Assim como lembra, são projetos de vida que estão se perdendo com esses incêndios criminosos, como o de sua mãe, uma professora próxima de se aposentar e que estava construindo sua casa há dez anos.
As imagens são desoladoras e minha mãe está em choque. É como um pesadelo que a gente acha que vai acordar e tudo vai estar bem. Mas é a realidade", descreve.
"Sem falar nos bosques e animais que também foram queimados", completa Clara que, antes voltar para a Argentina na semana que vem para ficar com a família, lançou uma campanha de arrecadação para reconstrução da casa da mãe.
A reportagem conversou também com Nicolás Dagostini, chefe da área técnica do SPLIF (Servicio de Prevención y Lucha Contra Incendios Florestales) em El Bolsón, que explica que nunca tinham visto uma situação desoladora como essa na região.
"No que se refere ao combate ao incêndio, foi um ano muito intenso", explica.
Assim como contou em gravações de áudio, na localidade de Lago Puelo, perto de El Bolsón, o fogo avançou a uma velocidade de 50 metros por minuto em uma área com muitas casas em meio a florestas. "É algo que nos deixa sem muita margem de ação", descreve o técnico.
Cidades dos arredores, como El Maitén, se encontram isoladas pelo fogo, sem luz, gás e comunicação via internet.
O boletim divulgado pelo SNMF (Servicio Nacional de Manejo del Fuego), no dia 11 de março, informava que até aquele momento seis províncias tinham focos de incêndios ativos, entre elas Río Negro, cuja cidade turística mais povoada é San Carlos de Bariloche.
Só em Chubut, um das províncias com maior registro de queimadas, 107 brigadistas atuavam na região com o apoio de caminhonetes, aviões hidrantes e um helicóptero, impossibilitados de decolar devido às condiciones climáticas.
Fim da temporada
Já não bastasse a pandemia de coronavírus que já vinha castigando o turismo na Argentina, essa região patagônica também viu seus empreendimentos turísticos desaparecerem com o fogo.

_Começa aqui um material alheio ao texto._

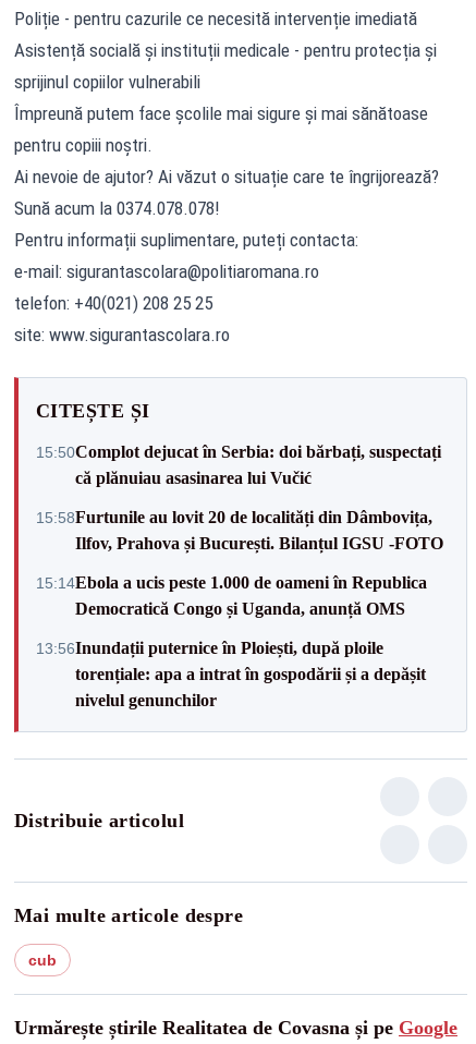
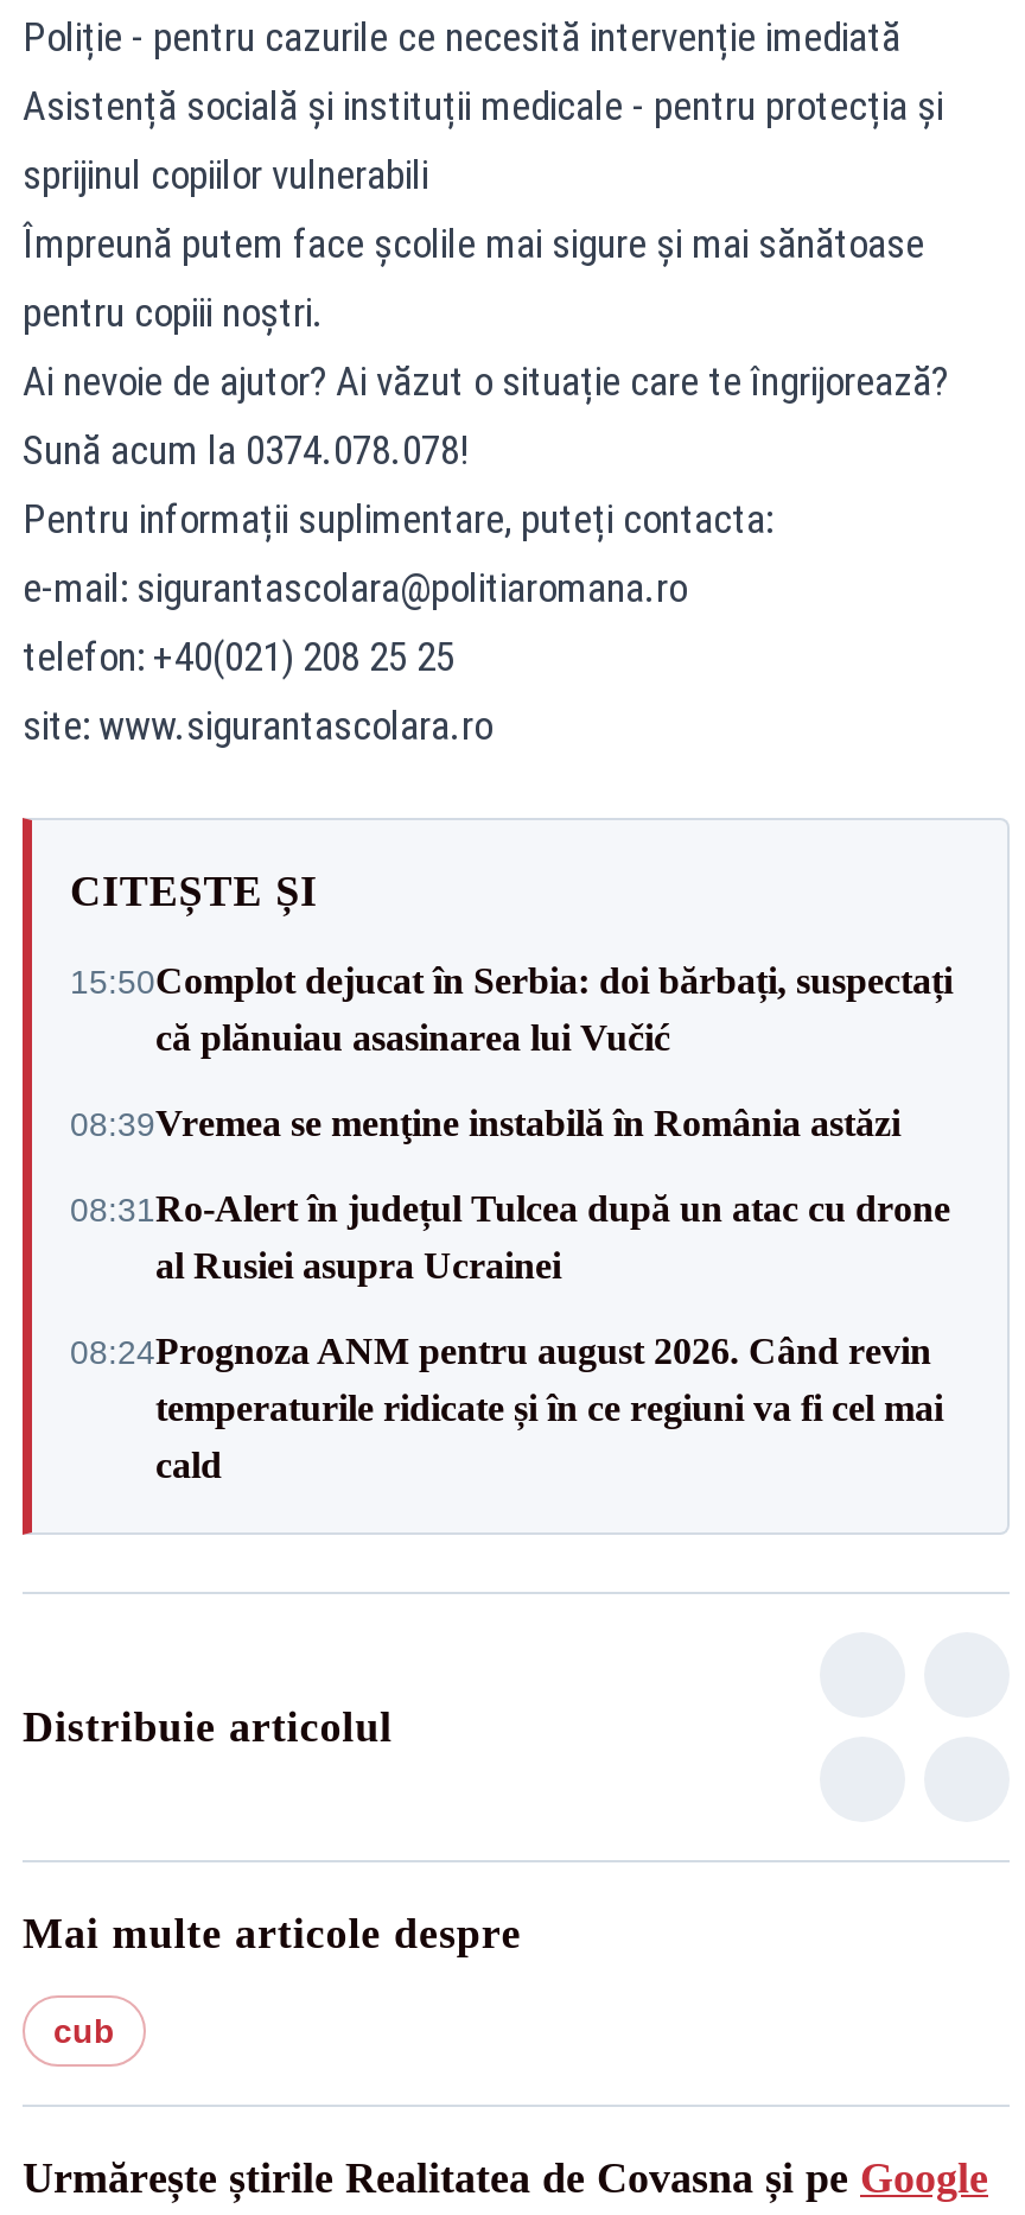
[36,507,443,552] 15:58Furtunile au lovit 20 de localități din Dâmbovița, | Ilfov, Prahova și București. Bilanțul IGSU -FOTO -> [70,1103,900,1143] 08:39Vremea se menţine instabilă în România astăzi
[36,573,427,617] 15:14Ebola a ucis peste 1.000 de oameni în Republica | Democratică Congo și Uganda, anunță OMS -> [70,1188,950,1286] 08:31Ro-Alert în județul Tulcea după un atac cu drone | al Rusiei asupra Ucrainei
[36,638,426,709] 13:56Inundații puternice în Ploiești, după ploile | torențiale: apa a intrat în gospodării și a depășit | nivelul genunchilor -> [70,1331,943,1485] 08:24Prognoza ANM pentru august 2026. Când revin | temperaturile ridicate și în ce regiuni va fi cel mai | cald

No Parque Aéreo Kona, um complexo de ecoturismo com tirolesa e arvorismo, em Las Golondrinas, na província de Chubut, 85% do empreendimento foi consumido pelo fogo, sobretudo por conta da estrutura de madeira dos circuitos.
Tudo ao redor está queimado, só ficaram de pé os troncos das árvores e nada mais", lamenta Guillermo Ferrer.
O proprietário do parque conta que tudo aconteceu muito rápido e só tiveram tempo de retirar algumas coisas dali. "Cerca de 250 casas e empreendimentos turísticos foram queimados. Fazia mais de dois meses que não chovia na região".
"Vamos ver se poderemos recomeçar", finaliza Ferrer.
"É preciso voltar a nos reconectar com a natureza. Precisamos plantar mais árvores e voltar à terra", alerta Clara Davel.
Fogo intencional
Para Nicolás Dagostini, a dimensão dos incêndios na Patagônia se deve às condições meteorológicas extremas deste ano marcado por seca, baixa umidade e temperaturas altas que, com qualquer foco de calor, facilitam a propagação do fogo.
Como lembra Clara, a cada temporada de verão, a população "fica em alerta e com o coração na boca".
Segundo informou via Instagram o ministro do Meio Ambiente da Argentina, Juan Cabandié, sete áreas diferentes incendiaram ao mesmo tempo. "Infelizmente, os especialistas da região disseram que o fogo é intencional e quem fez isso sabia muito bem como fazê-lo".
De acordo com a imprensa local, o novo incêndio já consumiu mais de 1.400 hectares e teve início nos arredores de El Bolsón. Os crimes teriam ocorrido apenas dois dias depois de outros focos terem sido controlados em Cuesta del Ternero.
Dagostini lembra que as queimadas anteriores nesse setor rural de Bariloche, na província de Río Grande, foram causadas por negligência de um grupo que fez churrasco, em janeiro deste ano, e não apagou o fogo corretamente, queimando cerca de cem mil hectares.
"As investigações ainda estão abertas e falta provar quem são os responsáveis para então atuar [com multas ou prisão]", explica.
Assim como explica o SNMF, 95% dos incêndios florestais provêm de ações humanas, como fogueiras, bitucas de cigarros e preparo da terra para pastagem.